Sudah banyak riset dan studi yang menelusuri sebab-sebab kemunduran umat Islam. Satu di antaranya adalah perihal dikotomi antara ilmu agama dan ilmu umum ini. Pada keemasan dunia muslim, sampai dengan sekitar abad ke-15, belum ada dikotomi ilmu menjadi ilmu agama dan ilmu nonagama. Semua generasi muslim mempelajari semua disiplin ilmu dengan kewajiban yang sama. Maka, lahirlah sarjana-sarjana muslim terkemuka yang menguasai berbagai disiplin ilmu.

Namun, ketika Eropa (Barat) mulai mencapai masa pencerahan setelah “meminjam” ilmu dari dunia muslim, dan di saat yang sama dunia muslim mengalami kemunduran akibat konflik-konflik internal, dimulailah babak baru dikotomi ilmu hingga muncul istilah ilmu agama dan ilmu nonagama itu. Padahal, yang sering disebut sebagai “ilmu kafir” itu, ilmu yang dibawa oleh peradaban Barat itu, adalah ilmu yang justru bersumber dari dunia muslim.

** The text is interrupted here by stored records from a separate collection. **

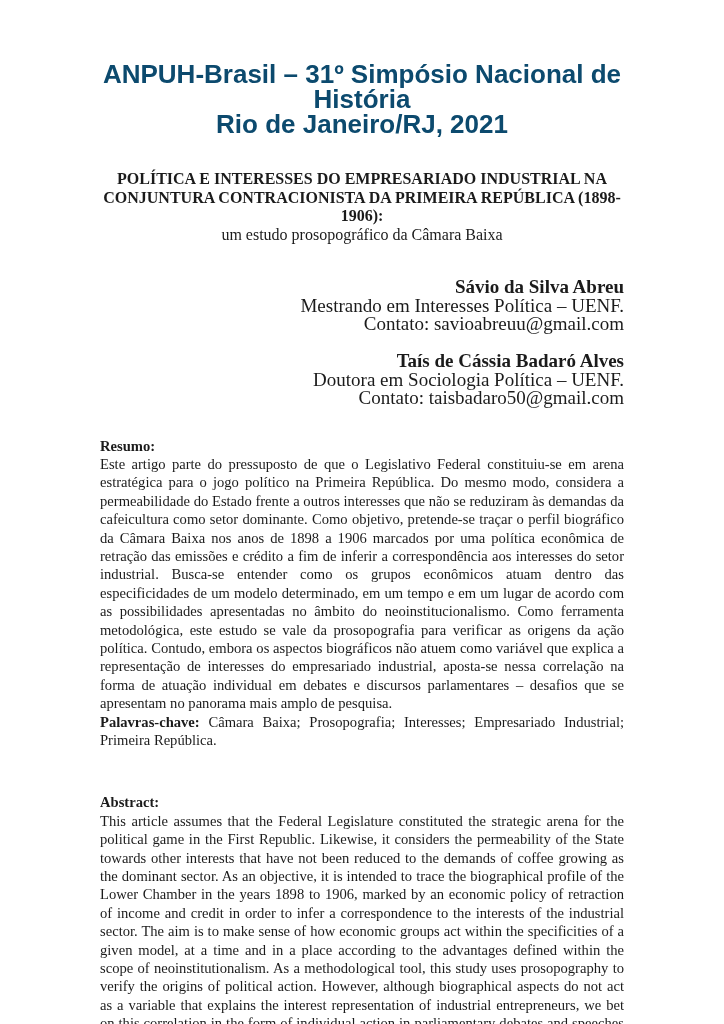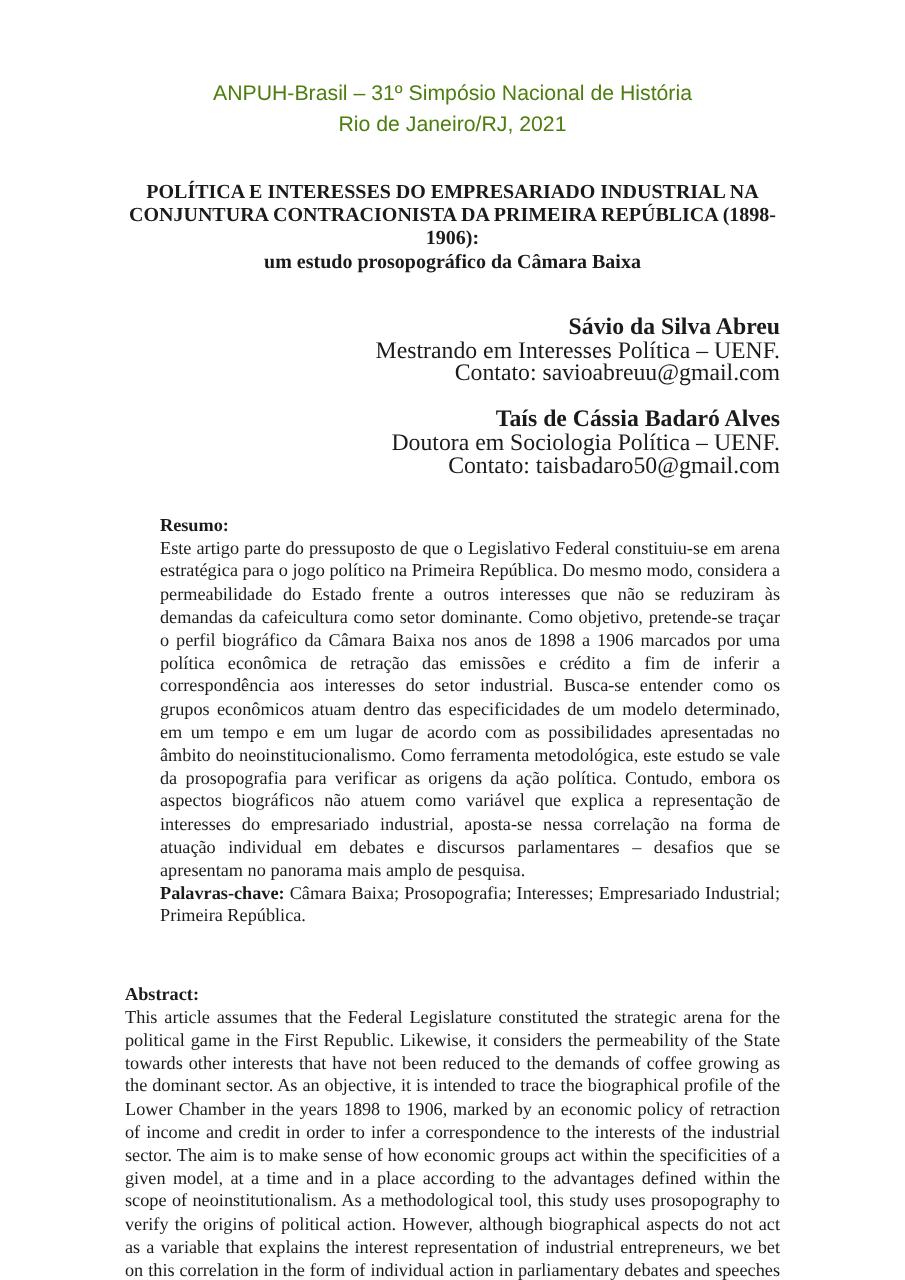"ANPUH-Brasil – 31º Simpósio Nacional" .conf-header { color: #4d7c0f -> #0c4a6e; font-size: 17px -> 26px; font-weight: normal -> bold }
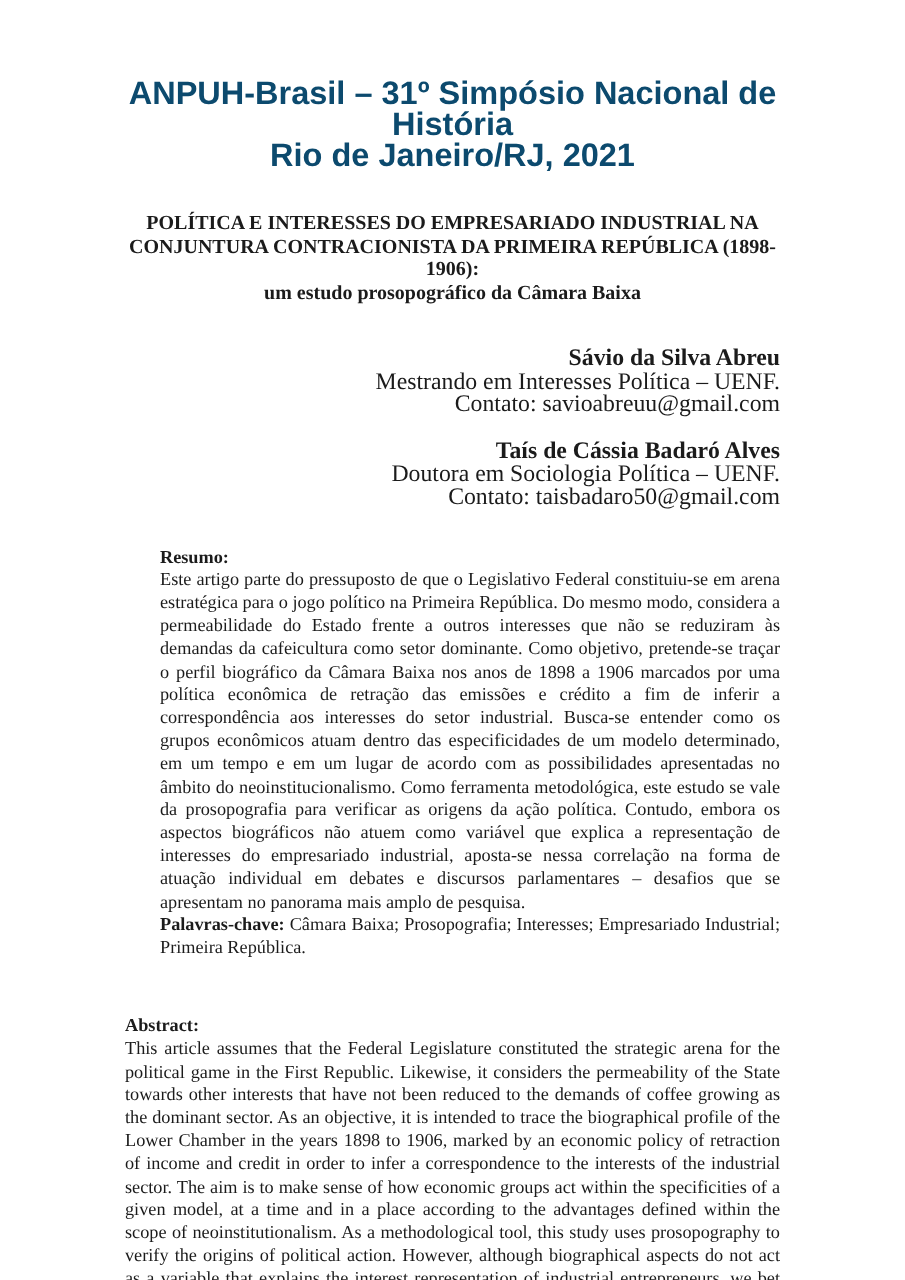"um estudo prosopográfico da Câmara" .paper-title .t-sub { font-weight: bold -> normal }
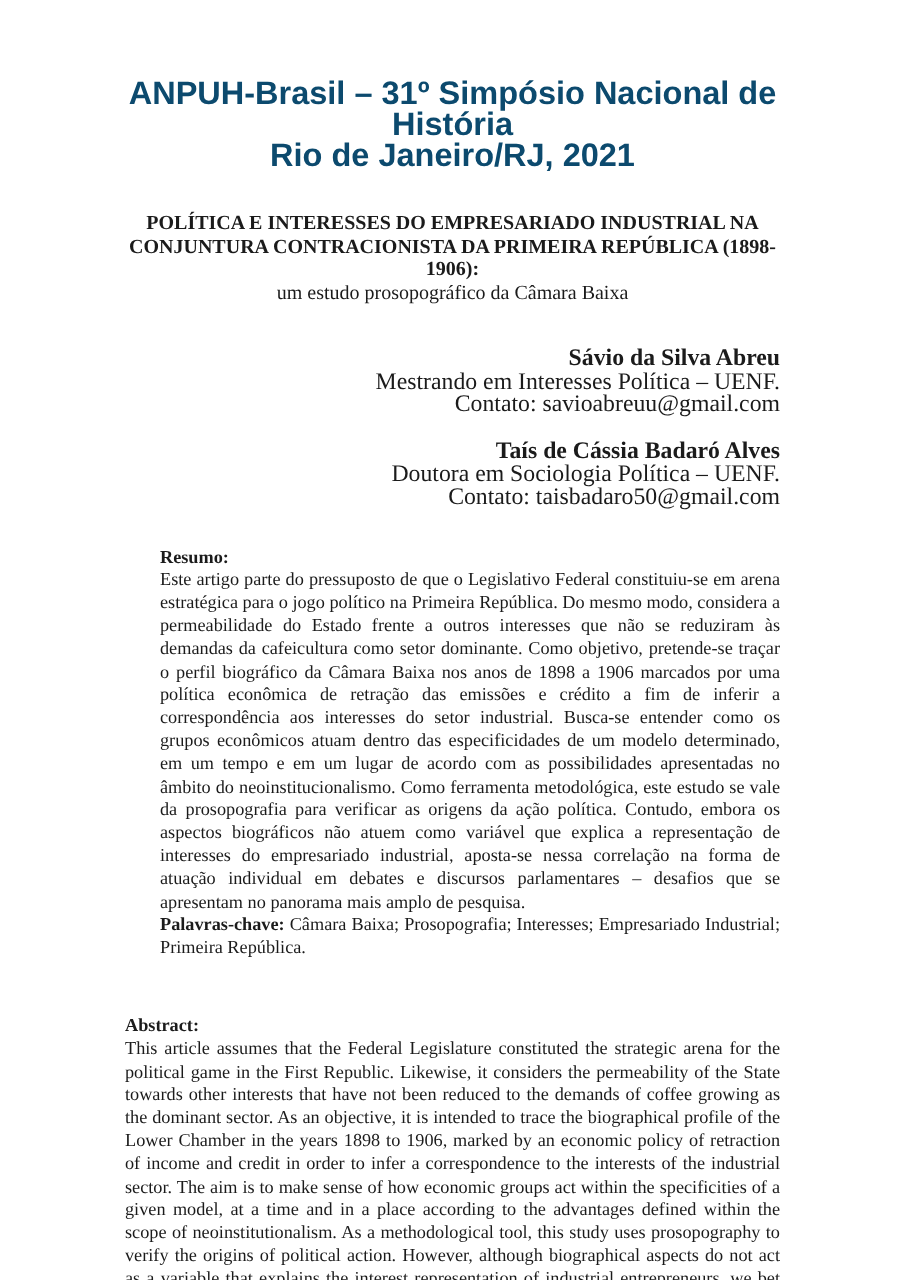"Resumo:" .section-resumo { margin-left: 28px -> none }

Sesat pikir (logical fallacy) dan salah kaprah dalam memaknai ilmu (agama) itulah yang terbawa-bawa hingga hari ini, di sini. Sejak dini kita “dicekoki” bahwa yang dijamin masuk surga adalah yang hafiz Quran, atau yang menguasai ilmu agama. Yang ahli pertambangan? Wallahualam. Padahal, itulah cita-cita Gymnastiar Putra.

Sesat pikir seperti ini tanpa disadari telah mendorong kita bersikap tidak adil dalam beragama. Contohnya, kita menempatkan orang-orang yang menekuni ilmu agama “lebih mulia” ketimbang mereka yang menekuni ilmu umum. Akibatnya, tak banyak generasi muslim yang termotivasi untuk menekuni dan menguasai berbagai disiplin ilmu selain ilmu agama yang perkembangannya justru semakin pesat. Sehingga, ketika kekayaan mineral kita nyaris habis ditambang oleh orang lain, Gymnastiar Putra baru mau belajar ilmunya. Mungkin agak terlambat, tapi setidaknya niatan itu harus menjadi dorongan untuk mengubah mindset bahwa belajar ilmu umum itu sama mulianya dengan belajar ilmu agama.